___ DATA FOR THE TASK

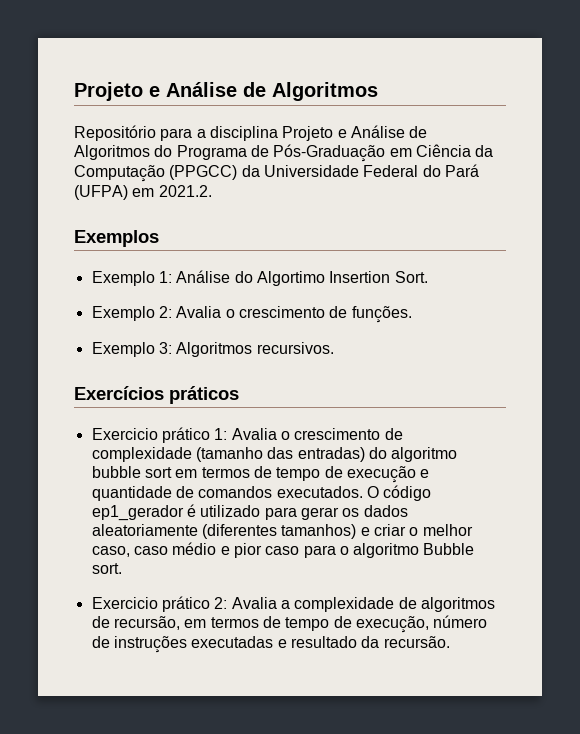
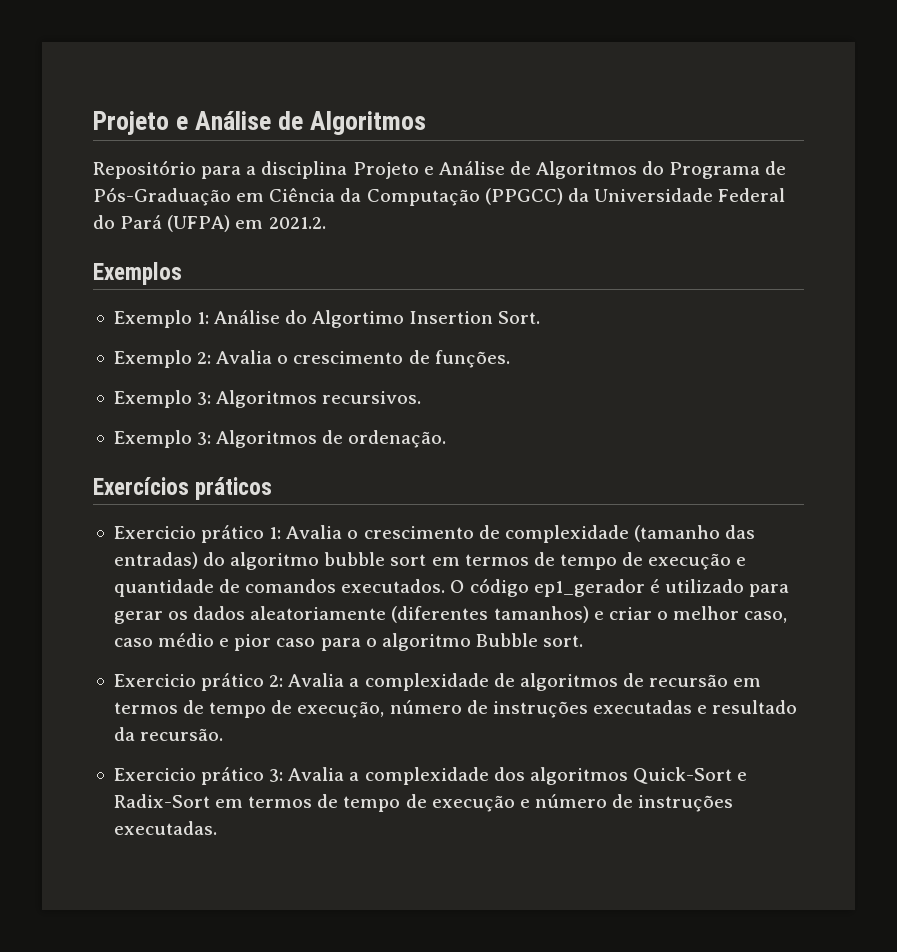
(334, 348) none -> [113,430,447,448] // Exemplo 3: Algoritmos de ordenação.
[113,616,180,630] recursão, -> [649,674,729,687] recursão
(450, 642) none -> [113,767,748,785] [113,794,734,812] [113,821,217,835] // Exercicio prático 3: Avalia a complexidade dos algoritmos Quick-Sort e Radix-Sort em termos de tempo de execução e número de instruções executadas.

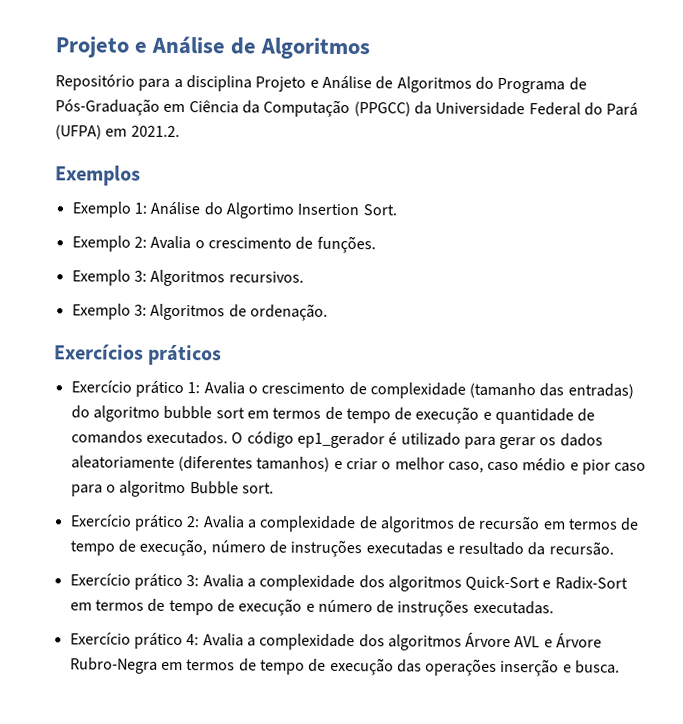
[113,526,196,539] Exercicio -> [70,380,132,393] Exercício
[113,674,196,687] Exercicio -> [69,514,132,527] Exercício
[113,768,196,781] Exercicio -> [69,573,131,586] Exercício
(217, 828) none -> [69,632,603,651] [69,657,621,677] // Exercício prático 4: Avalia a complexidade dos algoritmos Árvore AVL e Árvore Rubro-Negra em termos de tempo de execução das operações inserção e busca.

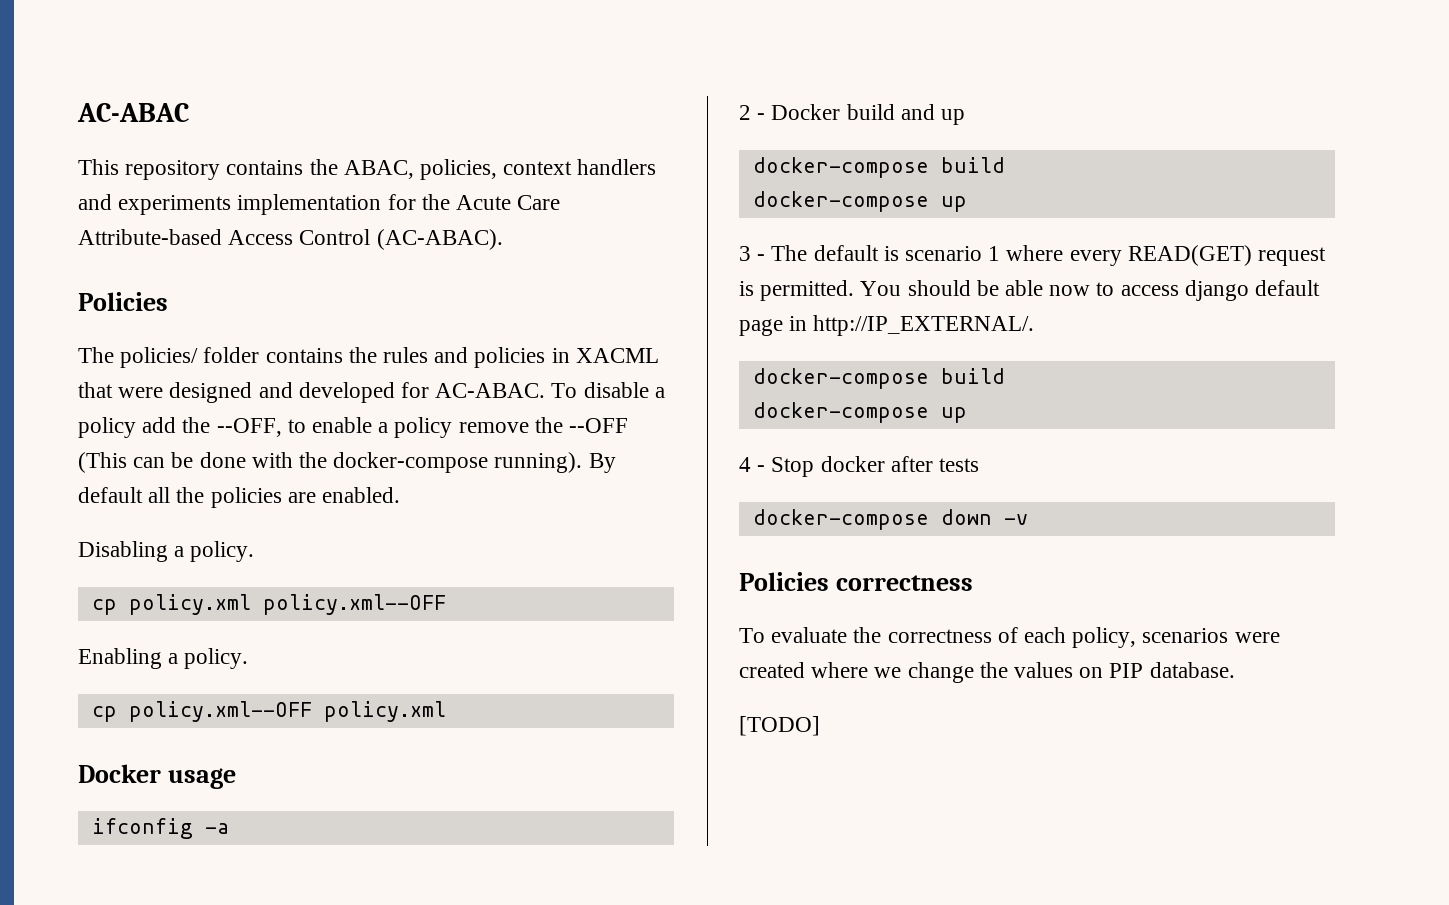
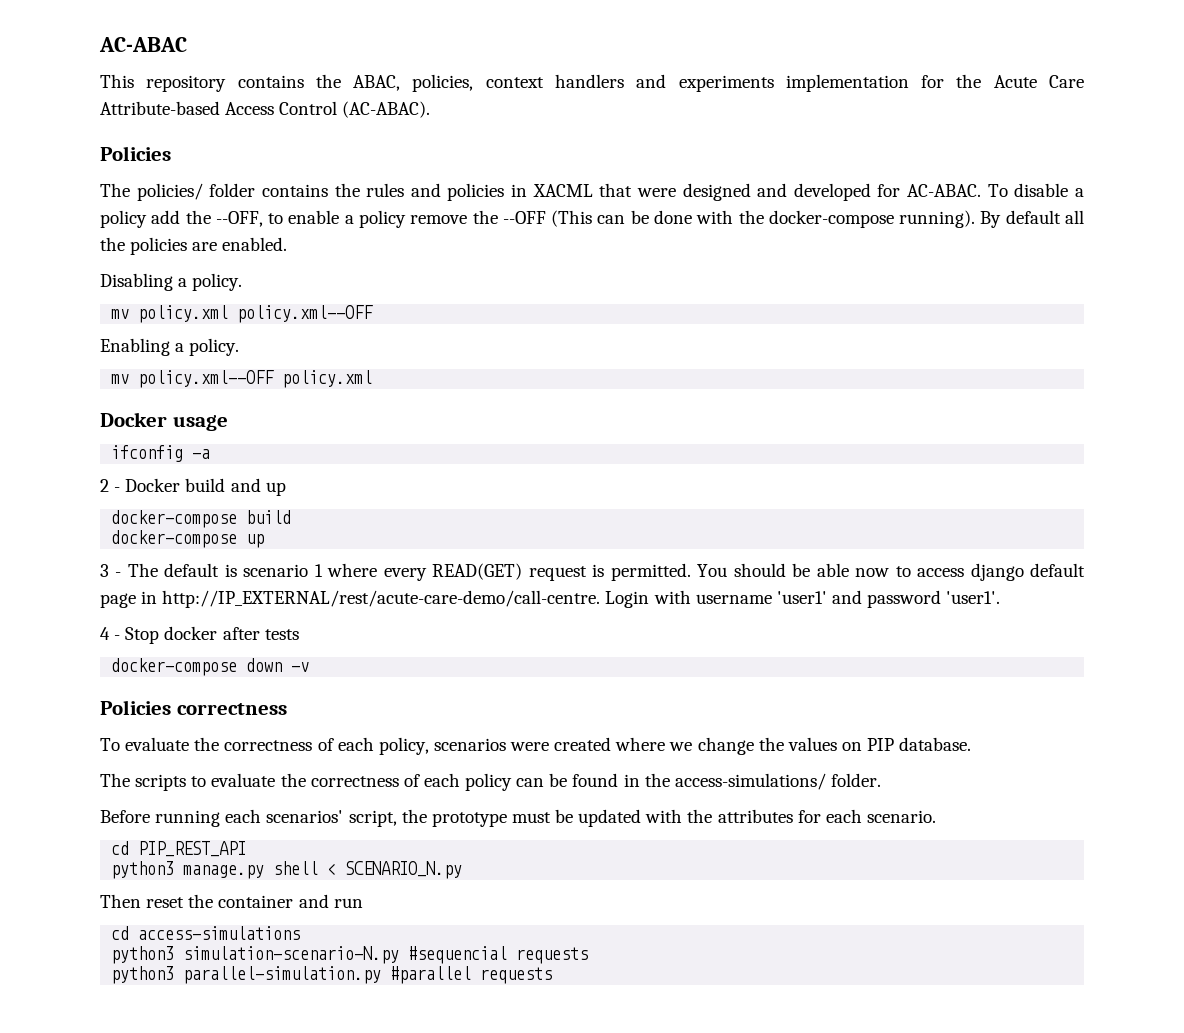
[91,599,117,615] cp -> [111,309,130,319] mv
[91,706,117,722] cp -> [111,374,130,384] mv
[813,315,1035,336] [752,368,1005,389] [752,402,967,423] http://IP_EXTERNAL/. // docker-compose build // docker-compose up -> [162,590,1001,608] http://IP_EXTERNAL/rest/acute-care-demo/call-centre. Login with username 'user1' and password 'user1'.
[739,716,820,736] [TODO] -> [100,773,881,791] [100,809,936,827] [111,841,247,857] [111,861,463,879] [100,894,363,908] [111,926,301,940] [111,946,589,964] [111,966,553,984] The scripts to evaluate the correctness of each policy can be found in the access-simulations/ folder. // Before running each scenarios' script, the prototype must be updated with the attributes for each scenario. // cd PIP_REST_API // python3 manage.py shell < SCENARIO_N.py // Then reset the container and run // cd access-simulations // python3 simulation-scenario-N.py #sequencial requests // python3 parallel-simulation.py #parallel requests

______

* AIM OF THE TASK
Without altering anything, output all the lines above but none of the images.

* WORKED SOLUTION
(334, 348) none -> [113,430,447,448] // Exemplo 3: Algoritmos de ordenação.
[113,616,180,630] recursão, -> [649,674,729,687] recursão
(450, 642) none -> [113,767,748,785] [113,794,734,812] [113,821,217,835] // Exercicio prático 3: Avalia a complexidade dos algoritmos Quick-Sort e Radix-Sort em termos de tempo de execução e número de instruções executadas.

[113,526,196,539] Exercicio -> [70,380,132,393] Exercício
[113,674,196,687] Exercicio -> [69,514,132,527] Exercício
[113,768,196,781] Exercicio -> [69,573,131,586] Exercício
(217, 828) none -> [69,632,603,651] [69,657,621,677] // Exercício prático 4: Avalia a complexidade dos algoritmos Árvore AVL e Árvore Rubro-Negra em termos de tempo de execução das operações inserção e busca.

[91,599,117,615] cp -> [111,309,130,319] mv
[91,706,117,722] cp -> [111,374,130,384] mv
[813,315,1035,336] [752,368,1005,389] [752,402,967,423] http://IP_EXTERNAL/. // docker-compose build // docker-compose up -> [162,590,1001,608] http://IP_EXTERNAL/rest/acute-care-demo/call-centre. Login with username 'user1' and password 'user1'.
[739,716,820,736] [TODO] -> [100,773,881,791] [100,809,936,827] [111,841,247,857] [111,861,463,879] [100,894,363,908] [111,926,301,940] [111,946,589,964] [111,966,553,984] The scripts to evaluate the correctness of each policy can be found in the access-simulations/ folder. // Before running each scenarios' script, the prototype must be updated with the attributes for each scenario. // cd PIP_REST_API // python3 manage.py shell < SCENARIO_N.py // Then reset the container and run // cd access-simulations // python3 simulation-scenario-N.py #sequencial requests // python3 parallel-simulation.py #parallel requests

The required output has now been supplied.